In total, glacier protection costs a few hundred thousand euros a year, which are paid without exception by the glacier railways. However, the investments are justified, as the glacier and ski operations thus have no need to be anxious about their future.
Station 11
The bedrock is polished by the glacier that flows above it and the rocks carried in the ice. The rock affected by the glacier has an unmistakable appearance and is referred to as glacial polish. The characteristic scratches in the rock are called striations.How pieces of rock can also be broken off. Using these traces, it is possible to determine the flow direction of the ice for Ice Age glaciers. An especially fine sediment is created when the rock is ‘polished’. This gets into the melted water and leads to the characteristic cloudiness of the glacial runoff, which is also referred to as ‘glacial milk’.
Station 12
The image below shows the changes to the Schaufelferner since 1850. At this time, the glacier reached its greatest expansion since the last Ice Age.This image clearly shows the side moraines after the last glacial expansion in 1850. Numerous impressive side moraine embankments still indicate this glacial peak.Among other places, you travel over a particularly clear example in the gondola in the 2nd section of the Eisgrat railway.
Development of the glacial climate
At the height of the last Ice Age around 20,000 years ago, the Alps were covered with ice up to the great lakes in the foothills of the Alps, with only the highest peaks protruding.10,000 years ago, it became warmer and the glaciers in the valleys melted. The glaciers that remained were of a similar size or smaller than those today. The Little Ice Age around 1250 led to cooling, and so the glaciers reached a peak within the last 10,000 years in 1850. Since then, the glaciers have been retreating, interrupted with brief advancements in 1870, 1920 and 1980.
The illustration shows the postglacial temperature development in the Eastern Alps region. The glacial expansion determined so far and the forest and tree lines were used to determine the development of the summer temperature (May-September) for the last 11,000 years. In over 65% of this time, the temperatures lay above the mean of 1980-90, which are the red areas in the graph.
Station 13
Glaciers are created where snow does not melt for several years.

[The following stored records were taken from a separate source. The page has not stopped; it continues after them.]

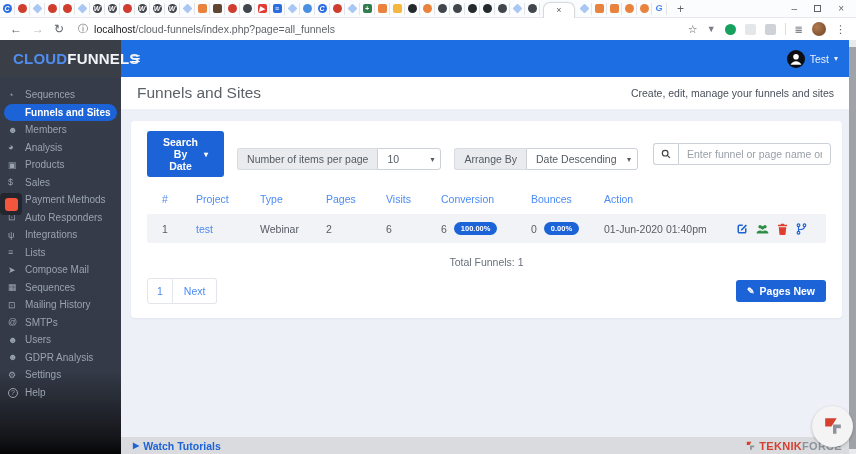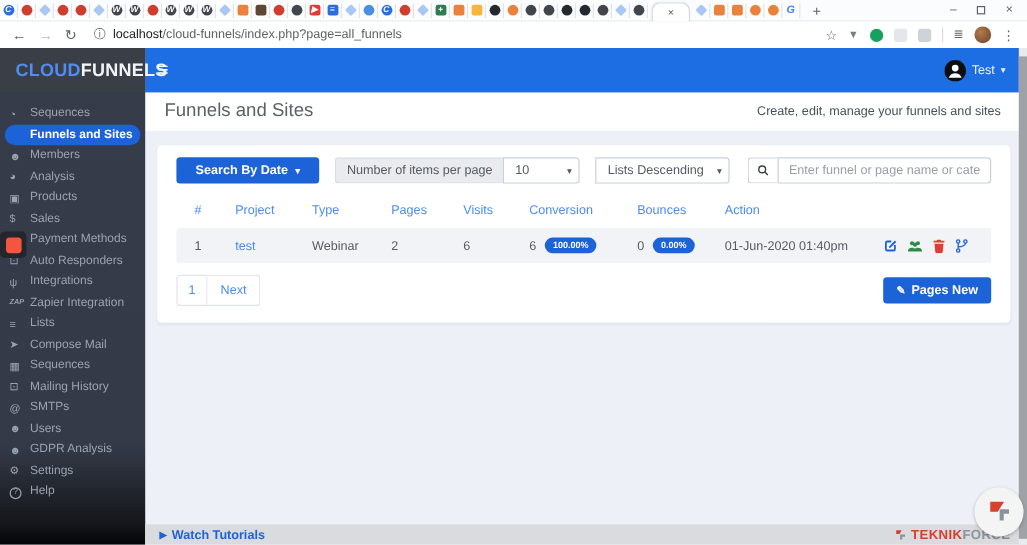--- a/index.html
+++ b/index.html
@@ -68,21 +68,21 @@
   .page-sub { margin-left:auto; font-size:10.5px; color:#49505a; padding-right:6px; }
 
   .content { position:absolute; left:121px; right:0; top:69px; bottom:17px; background:#edf0f7; }
   .card { background:#fff; border-radius:4px; margin:12px 14px 0 10px; padding:10px 16px 14px; box-shadow:0 1px 2px rgba(40,50,80,.06); }
 
   
   .toolbar { display:flex; align-items:center; }
   .btn-blue { background:#1d63d8; color:#fff; font-size:10.5px; font-weight:bold; border:none; border-radius:3px; padding:5px 13px; display:inline-flex; align-items:center; gap:6px; }
   .btn-date { padding:5px 16px; }
   .caret { font-size:8px; }
-  .ctl-group { display:flex; align-items:stretch; margin-left:13px; }
+  .ctl-group { display:flex; align-items:stretch; margin-left:13px;margin-top:10px; }
   .ctl-label { background:#e9ebef; border:1px solid #d8dbe0; border-right:none; border-radius:3px 0 0 3px; font-size:10.5px; color:#555b63; padding:4px 9px; white-space:nowrap; display:flex; align-items:center; }
   .ctl-select { border:1px solid #ccd1d8; border-radius:0 3px 3px 0; background:#fff; font-size:10.5px; color:#555b63; padding:4px 20px 4px 9px; position:relative; display:flex; align-items:center; }
   .ctl-select .caret { position:absolute; right:6px; color:#555b63; }
   .search-group { display:flex; align-items:stretch; margin-left:15px; flex:1; }
   .search-icon-box { border:1px solid #ccd1d8; border-right:none; border-radius:3px 0 0 3px; background:#fff; padding:4px 7px; display:flex; align-items:center; }
   .search-input { border:1px solid #ccd1d8; border-radius:0 3px 3px 0; font-size:10.5px; color:#444; padding:4px 8px; flex:1; outline:none; font-family:"Liberation Sans",sans-serif; }
   .search-input::placeholder { color:#9aa0a8; }
 
   
   .tgrid { display:grid; grid-template-columns:34px 64px 66px 60px 55px 90px 73px 132px 1fr; align-items:center; }
@@ -328,24 +328,20 @@
         </div>
       <div class="nav-item">
           <span class="micon">⊡</span>
           <span>Auto Responders</span>
         </div>
       <div class="nav-item">
           <span class="micon">ψ</span>
           <span>Integrations</span>
         </div>
       <div class="nav-item">
-          <span class="micon zap">ZAP</span>
-          <span>Zapier Integration</span>
-        </div>
-      <div class="nav-item">
           <span class="micon">≡</span>
           <span>Lists</span>
         </div>
       <div class="nav-item">
           <span class="micon">➤</span>
           <span>Compose Mail</span>
         </div>
       <div class="nav-item">
           <span class="micon">▦</span>
           <span>Sequences</span>
@@ -407,22 +403,23 @@
             <span class="caret">▾</span>
         </button>
         <div class="ctl-group">
           <span class="ctl-label">Number of items per page</span>
           <span class="ctl-select" style="min-width:64px">
             <span>10</span>
               <span class="caret">▾</span>
           </span>
         </div>
         <div class="ctl-group">
+          <span class="ctl-label">Arrange By</span>
           <span class="ctl-select" style="min-width:112px">
-            <span>Lists Descending</span>
+            <span>Date Descending</span>
               <span class="caret">▾</span>
           </span>
         </div>
         <div class="search-group">
           <span class="search-icon-box">
             <svg width="10" height="10" viewBox="0 0 12 12">
                 <circle cx="5" cy="5" r="3.4" fill="none" stroke="#3c4043" stroke-width="1.4"></circle>
                 <path d="M7.6 7.6l3 3" stroke="#3c4043" stroke-width="1.4"></path>
               </svg>
           </span>
@@ -476,20 +473,21 @@
             <g stroke="#1d63d8" stroke-width="1.5" fill="none">
               <circle cx="3" cy="3" r="1.8"></circle>
                 <circle cx="11" cy="3" r="1.8"></circle>
                 <circle cx="3" cy="13" r="1.8"></circle>
               <path d="M3 5v6M3 9c5 0 8-2 8-4"></path>
             </g>
           </svg>
         </span>
       </div>
 
+      <div class="total-line">Total Funnels: 1</div>
 
       <div class="card-bottom">
         <div class="pager">
           <span class="pg first">1</span>
           <span class="pg next">Next</span>
         </div>
         <button class="btn-blue btn-create">
           <span class="pen">✎</span>
           <span>Pages New</span>
         </button>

It remains on the ground and turns into glacial ice over several decades. The fluffy snow weighing 300 kg/m³ is compressed in a year into firn weighing 700 kg/m³. Compression then continues slowly until, after around 30 years, the final stage ‘ice’ is achieved, weighing 917 kg/m³. Under the influence of gravity, the ice is shaped and in constant movement. The glacier thus moves several metres a year towards the valley.
In some places, the forces are so great that the ice cannot react with plastic deformation, such as at the edge of the land and over rock hummocks in the ground. Then cracks form, called crevasses. he melted water creates channels in the ice. At the surface, melted water forms a meandering stream, which reaches the ground via the glacier mills (vertical channels in the ice) and then emerges again at the mouth of the glacier.
The glacier in front of which you are standing is the Schaufelferner. ‘Ferner’ is a Tyrolean term meaning ‘glacier’. The ice of the Schaufelferner is up to 70m thick.At the glacier tongue (= often tongue-shaped, lower part of a glacier), up to 10cm of ice melts on a hot summer day. Several metres of ice can melt throughout the summer (= ablation zone). At the higher regions of the glacier, the snow remains throughout the year (= accumulation zone).